Model card for naflexvit_base_patch16_parfac_gap.e300_s576_in1k
A NaFlexViT (Native-Aspect Flexible Vision Transformer) image classification model. This is variant with aspect-preserving, factorized position embedding is pretrained on ImageNet-1k by Ross Wightman. NaFlexViT is based on the NaFlex ViT changes proposed in SigLip-2 with a number of timm tweaks, enabling training with dynamic batch sizing that maintains native aspect ratios and flexible resolutions w/ variable patch sizes. The model is trained using the NaFlex data loader, which supports variable sequence lengths and resolutions during training. Uses RandAugment, MixUp, CutMix, and grayscale augmentation on top of standard random resize + crop (RRC). Optimized with NAdamW and cosine learning rate schedule.
Training command:
train.py --data-dir /data/imagenet/ --amp --amp-dtype bfloat16 --model <name> --naflex-loader -b 64 --opt nadamw --lr 3e-4 --warmup-lr 0 --sched-on-updates --aa rand-m8-inc1-mstd1.0 --weight-decay .1 --grayscale-prob .1 --drop-path 0.2 --reprob 0 --mixup 0.8 --cutmix 1.0 --remode pixel -j 8
Model Details
- Model Type: Image classification / feature backbone
- Model Stats:
- Params (M): 86.5
- GMACs: 55.9
- Activations (M): 102.3
- Image size: 384 x 384
- Papers:
- PyTorch Image Models: https://github.com/huggingface/pytorch-image-models
- SigLIP 2: Multilingual Vision-Language Encoders with Improved Semantic Understanding, Localization, and Dense Features: https://arxiv.org/abs/2502.14786
- Patch n' Pack: NaViT, a Vision Transformer for any Aspect Ratio and Resolution: https://arxiv.org/abs/2307.06304
- FlexiViT: One Model for All Patch Sizes: https://arxiv.org/abs/2212.08013
- Dataset: ImageNet-1k
- Training:
- Sequence Lengths: [128, 256, 576, 784, 1024]
- Epochs: 300
- Batch Size: 64 per GPU (4 GPUs) @ seq-len 1024
- Optimizer: NAdamW
- Learning Rate: 3e-4
- Weight Decay: 0.1
- Augmentation: RandAugment (m=8), MixUp (0.8), CutMix (1.0), Grayscale (0.1)
- Drop Path: 0.2
- AMP dtype: bfloat16
- Architecture:
- Variant: base
- Patch Size: 16x16
- Positional Embedding: aspect-preserving, factorized position embedding
- Pooling: global average pooling (GAP)
Model Usage
Image Classification
from urllib.request import urlopen
from PIL import Image
import timm
img = Image.open(urlopen(
'https://huggingface.co/datasets/huggingface/documentation-images/resolve/main/beignets-task-guide.png'
))
model = timm.create_model('naflexvit_base_patch16_parfac_gap.e300_s576_in1k', pretrained=True)
model = model.eval()
# get model specific transforms (normalization, resize)

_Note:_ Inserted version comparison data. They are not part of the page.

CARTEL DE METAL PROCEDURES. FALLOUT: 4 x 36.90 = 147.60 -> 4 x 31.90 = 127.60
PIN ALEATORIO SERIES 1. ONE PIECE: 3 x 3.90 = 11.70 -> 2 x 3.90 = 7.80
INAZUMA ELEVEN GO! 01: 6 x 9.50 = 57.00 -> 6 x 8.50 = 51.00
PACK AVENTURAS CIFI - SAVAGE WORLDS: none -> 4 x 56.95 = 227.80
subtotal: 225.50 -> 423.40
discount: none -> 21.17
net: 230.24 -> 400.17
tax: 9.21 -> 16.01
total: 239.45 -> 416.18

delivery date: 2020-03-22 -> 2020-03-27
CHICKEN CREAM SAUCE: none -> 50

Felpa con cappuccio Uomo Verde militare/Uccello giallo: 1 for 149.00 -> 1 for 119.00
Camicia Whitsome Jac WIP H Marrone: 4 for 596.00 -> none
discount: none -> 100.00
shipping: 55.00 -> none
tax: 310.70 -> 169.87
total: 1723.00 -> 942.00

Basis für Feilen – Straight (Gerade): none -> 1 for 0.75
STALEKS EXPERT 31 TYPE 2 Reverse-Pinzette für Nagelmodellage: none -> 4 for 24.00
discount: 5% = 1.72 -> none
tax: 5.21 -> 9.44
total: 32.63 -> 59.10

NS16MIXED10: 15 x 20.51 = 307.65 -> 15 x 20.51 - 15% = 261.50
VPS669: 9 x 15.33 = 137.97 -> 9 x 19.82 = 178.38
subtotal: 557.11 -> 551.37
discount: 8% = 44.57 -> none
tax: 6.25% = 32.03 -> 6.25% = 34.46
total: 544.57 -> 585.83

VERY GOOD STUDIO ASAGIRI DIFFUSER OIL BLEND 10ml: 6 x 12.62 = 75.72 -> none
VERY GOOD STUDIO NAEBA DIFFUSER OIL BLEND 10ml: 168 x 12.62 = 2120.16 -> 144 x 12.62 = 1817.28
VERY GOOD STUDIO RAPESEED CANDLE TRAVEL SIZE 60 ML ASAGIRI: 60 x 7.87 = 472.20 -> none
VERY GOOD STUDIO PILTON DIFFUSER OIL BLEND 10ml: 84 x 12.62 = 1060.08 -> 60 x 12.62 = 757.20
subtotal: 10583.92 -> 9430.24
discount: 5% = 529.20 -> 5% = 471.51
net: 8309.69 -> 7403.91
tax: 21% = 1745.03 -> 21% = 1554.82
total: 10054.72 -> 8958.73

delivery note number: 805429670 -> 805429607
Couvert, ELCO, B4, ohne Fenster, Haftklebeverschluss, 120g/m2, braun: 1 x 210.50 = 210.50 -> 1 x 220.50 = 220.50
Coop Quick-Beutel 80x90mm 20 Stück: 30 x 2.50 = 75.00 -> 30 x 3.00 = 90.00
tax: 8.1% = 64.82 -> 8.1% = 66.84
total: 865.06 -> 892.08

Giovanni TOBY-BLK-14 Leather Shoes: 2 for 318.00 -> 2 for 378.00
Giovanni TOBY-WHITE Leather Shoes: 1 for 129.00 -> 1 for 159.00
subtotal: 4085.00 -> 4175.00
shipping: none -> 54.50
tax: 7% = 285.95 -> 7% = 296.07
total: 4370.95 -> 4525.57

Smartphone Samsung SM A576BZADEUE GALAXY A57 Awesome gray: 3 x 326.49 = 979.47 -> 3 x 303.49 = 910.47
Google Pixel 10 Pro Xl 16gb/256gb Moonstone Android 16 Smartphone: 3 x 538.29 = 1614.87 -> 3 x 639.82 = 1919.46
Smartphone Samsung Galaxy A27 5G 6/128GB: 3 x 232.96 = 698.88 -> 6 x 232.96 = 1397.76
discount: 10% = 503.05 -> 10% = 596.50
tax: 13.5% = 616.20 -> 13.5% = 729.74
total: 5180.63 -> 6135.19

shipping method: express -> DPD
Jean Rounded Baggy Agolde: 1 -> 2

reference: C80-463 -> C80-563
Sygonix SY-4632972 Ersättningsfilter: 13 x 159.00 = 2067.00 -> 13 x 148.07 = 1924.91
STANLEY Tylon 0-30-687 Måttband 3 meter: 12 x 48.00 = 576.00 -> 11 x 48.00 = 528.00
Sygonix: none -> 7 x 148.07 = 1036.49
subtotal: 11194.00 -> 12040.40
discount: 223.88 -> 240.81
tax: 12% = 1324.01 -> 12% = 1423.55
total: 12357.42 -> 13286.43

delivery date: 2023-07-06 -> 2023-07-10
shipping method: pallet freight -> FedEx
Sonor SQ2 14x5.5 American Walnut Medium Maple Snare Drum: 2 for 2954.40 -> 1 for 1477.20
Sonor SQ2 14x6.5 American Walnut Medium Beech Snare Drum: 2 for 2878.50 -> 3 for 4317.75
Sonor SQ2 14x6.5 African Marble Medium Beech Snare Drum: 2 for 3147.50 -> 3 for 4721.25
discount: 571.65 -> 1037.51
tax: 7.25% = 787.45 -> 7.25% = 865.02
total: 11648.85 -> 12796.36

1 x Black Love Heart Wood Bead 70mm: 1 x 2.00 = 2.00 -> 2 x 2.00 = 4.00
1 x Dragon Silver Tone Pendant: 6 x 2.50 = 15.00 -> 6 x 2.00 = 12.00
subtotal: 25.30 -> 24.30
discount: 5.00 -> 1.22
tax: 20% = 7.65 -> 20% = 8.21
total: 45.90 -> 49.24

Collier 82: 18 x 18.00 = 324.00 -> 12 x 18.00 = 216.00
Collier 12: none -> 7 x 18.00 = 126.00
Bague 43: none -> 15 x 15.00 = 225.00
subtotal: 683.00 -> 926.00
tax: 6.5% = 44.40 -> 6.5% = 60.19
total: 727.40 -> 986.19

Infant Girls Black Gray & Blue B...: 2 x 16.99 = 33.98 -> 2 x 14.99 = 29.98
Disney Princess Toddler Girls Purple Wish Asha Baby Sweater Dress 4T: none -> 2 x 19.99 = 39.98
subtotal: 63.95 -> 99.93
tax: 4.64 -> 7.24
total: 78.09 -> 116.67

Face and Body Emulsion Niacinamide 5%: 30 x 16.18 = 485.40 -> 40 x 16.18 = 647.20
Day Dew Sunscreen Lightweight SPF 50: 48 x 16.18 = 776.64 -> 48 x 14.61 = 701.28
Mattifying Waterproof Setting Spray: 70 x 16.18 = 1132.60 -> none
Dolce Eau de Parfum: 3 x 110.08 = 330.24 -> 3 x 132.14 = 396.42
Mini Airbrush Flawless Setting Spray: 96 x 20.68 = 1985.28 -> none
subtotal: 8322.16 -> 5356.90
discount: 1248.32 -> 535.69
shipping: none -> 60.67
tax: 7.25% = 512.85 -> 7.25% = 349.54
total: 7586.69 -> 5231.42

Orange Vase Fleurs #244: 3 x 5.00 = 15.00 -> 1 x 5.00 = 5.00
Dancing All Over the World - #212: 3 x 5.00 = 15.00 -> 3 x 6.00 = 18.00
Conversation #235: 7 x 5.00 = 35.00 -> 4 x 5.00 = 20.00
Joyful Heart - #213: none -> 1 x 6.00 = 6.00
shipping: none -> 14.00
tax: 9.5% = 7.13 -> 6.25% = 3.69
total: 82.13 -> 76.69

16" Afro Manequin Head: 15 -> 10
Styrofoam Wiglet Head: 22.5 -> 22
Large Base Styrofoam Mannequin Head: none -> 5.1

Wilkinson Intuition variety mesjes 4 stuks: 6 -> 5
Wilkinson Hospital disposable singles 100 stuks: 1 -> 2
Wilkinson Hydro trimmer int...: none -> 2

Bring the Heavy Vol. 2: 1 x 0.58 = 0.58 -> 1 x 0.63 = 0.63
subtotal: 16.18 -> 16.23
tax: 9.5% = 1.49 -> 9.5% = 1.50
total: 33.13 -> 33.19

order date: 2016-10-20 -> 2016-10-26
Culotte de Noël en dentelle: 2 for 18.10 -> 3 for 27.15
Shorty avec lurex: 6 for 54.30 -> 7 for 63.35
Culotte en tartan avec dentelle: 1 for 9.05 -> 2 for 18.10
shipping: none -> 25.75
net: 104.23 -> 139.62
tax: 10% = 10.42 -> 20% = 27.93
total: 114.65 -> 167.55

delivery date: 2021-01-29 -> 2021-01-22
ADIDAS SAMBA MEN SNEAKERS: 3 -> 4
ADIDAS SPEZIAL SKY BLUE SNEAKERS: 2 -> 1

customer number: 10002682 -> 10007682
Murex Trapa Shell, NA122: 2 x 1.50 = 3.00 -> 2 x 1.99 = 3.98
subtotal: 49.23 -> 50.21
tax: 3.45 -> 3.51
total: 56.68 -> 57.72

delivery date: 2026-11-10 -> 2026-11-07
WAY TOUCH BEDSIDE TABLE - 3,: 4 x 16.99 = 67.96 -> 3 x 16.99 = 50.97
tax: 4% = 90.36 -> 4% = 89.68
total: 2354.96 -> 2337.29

data_config = timm.data.resolve_model_data_config(model)
transforms = timm.data.create_transform(**data_config, is_training=False)
output = model(transforms(img).unsqueeze(0)) # unsqueeze single image into batch of 1
top5_probabilities, top5_class_indices = torch.topk(output.softmax(dim=1) * 100, k=5)
Feature Map Extraction
from urllib.request import urlopen
from PIL import Image
import timm
img = Image.open(urlopen(
'https://huggingface.co/datasets/huggingface/documentation-images/resolve/main/beignets-task-guide.png'
))
model = timm.create_model(
'naflexvit_base_patch16_parfac_gap.e300_s576_in1k',
pretrained=True,
features_only=True,
)
model = model.eval()
# get model specific transforms (normalization, resize)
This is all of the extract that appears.